- **EXERCISE BRIEF**
In your copy, include every line of the records exactly and no picture at all.

⟨

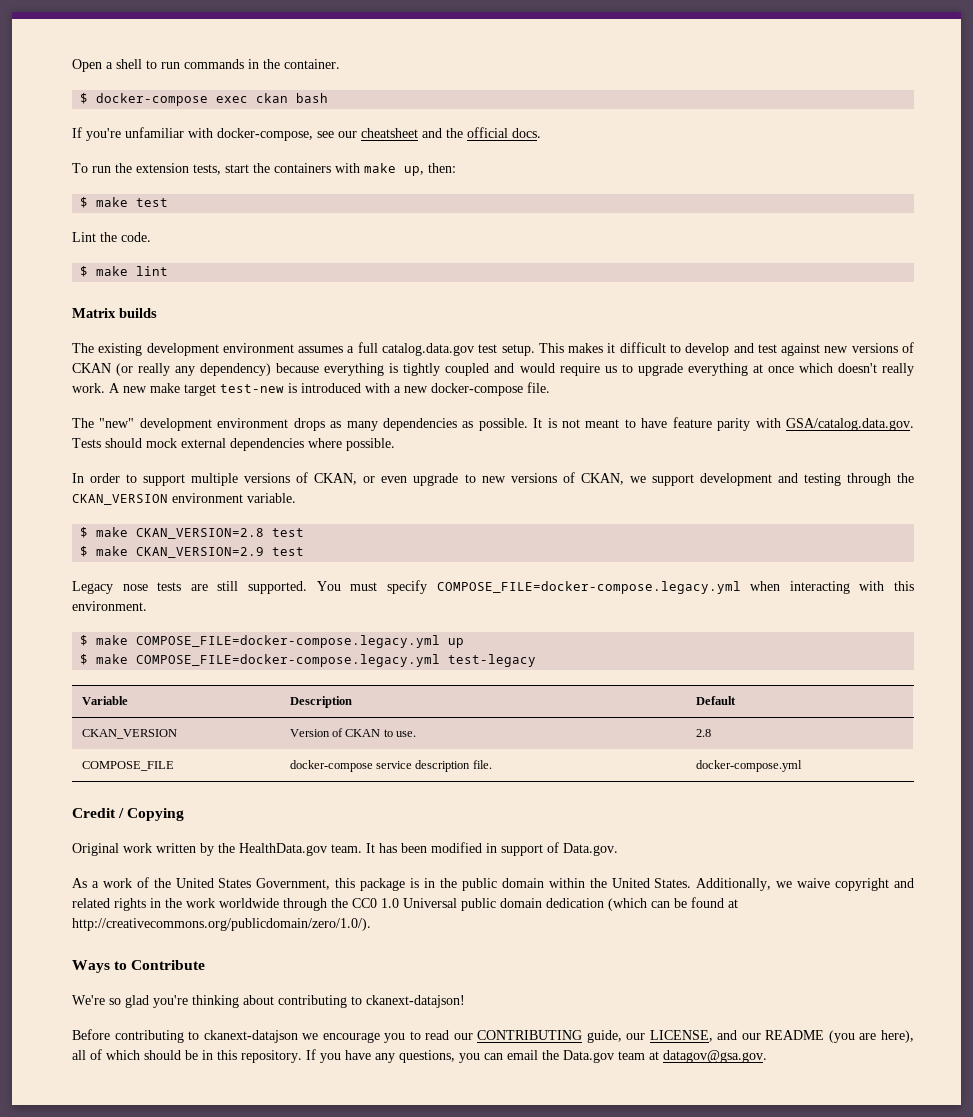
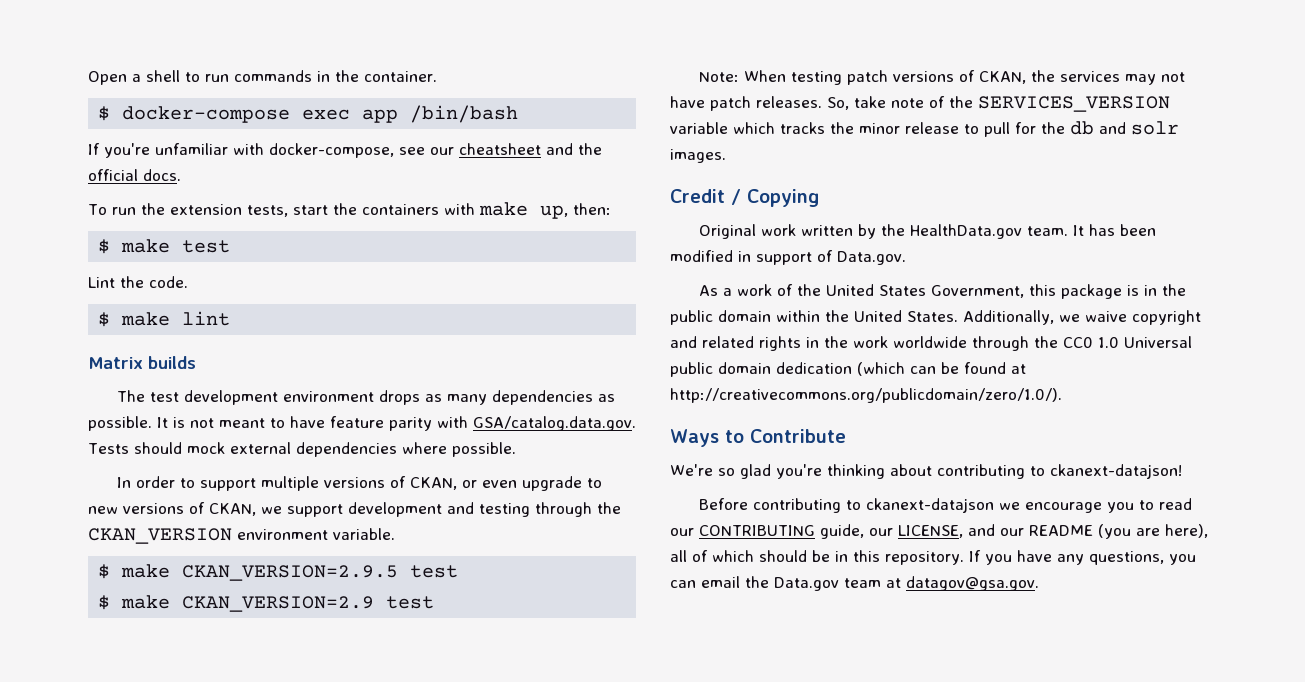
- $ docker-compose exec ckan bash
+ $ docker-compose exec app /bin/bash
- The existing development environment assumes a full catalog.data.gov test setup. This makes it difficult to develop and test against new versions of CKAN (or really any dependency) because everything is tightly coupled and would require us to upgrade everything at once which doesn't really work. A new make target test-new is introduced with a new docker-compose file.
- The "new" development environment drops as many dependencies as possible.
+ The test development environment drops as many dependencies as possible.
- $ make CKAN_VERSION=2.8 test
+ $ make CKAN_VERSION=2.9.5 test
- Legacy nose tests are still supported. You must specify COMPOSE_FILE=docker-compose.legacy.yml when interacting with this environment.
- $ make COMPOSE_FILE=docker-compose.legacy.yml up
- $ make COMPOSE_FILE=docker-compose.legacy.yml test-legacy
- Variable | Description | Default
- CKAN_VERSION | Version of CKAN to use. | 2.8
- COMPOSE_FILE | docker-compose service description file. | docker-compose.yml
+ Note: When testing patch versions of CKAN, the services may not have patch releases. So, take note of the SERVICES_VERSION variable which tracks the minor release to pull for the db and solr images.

⟩

- **RESULT OF THIS TASK**
- $ docker-compose exec ckan bash
+ $ docker-compose exec app /bin/bash
- The existing development environment assumes a full catalog.data.gov test setup. This makes it difficult to develop and test against new versions of CKAN (or really any dependency) because everything is tightly coupled and would require us to upgrade everything at once which doesn't really work. A new make target test-new is introduced with a new docker-compose file.
- The "new" development environment drops as many dependencies as possible.
+ The test development environment drops as many dependencies as possible.
- $ make CKAN_VERSION=2.8 test
+ $ make CKAN_VERSION=2.9.5 test
- Legacy nose tests are still supported. You must specify COMPOSE_FILE=docker-compose.legacy.yml when interacting with this environment.
- $ make COMPOSE_FILE=docker-compose.legacy.yml up
- $ make COMPOSE_FILE=docker-compose.legacy.yml test-legacy
- Variable | Description | Default
- CKAN_VERSION | Version of CKAN to use. | 2.8
- COMPOSE_FILE | docker-compose service description file. | docker-compose.yml
+ Note: When testing patch versions of CKAN, the services may not have patch releases. So, take note of the SERVICES_VERSION variable which tracks the minor release to pull for the db and solr images.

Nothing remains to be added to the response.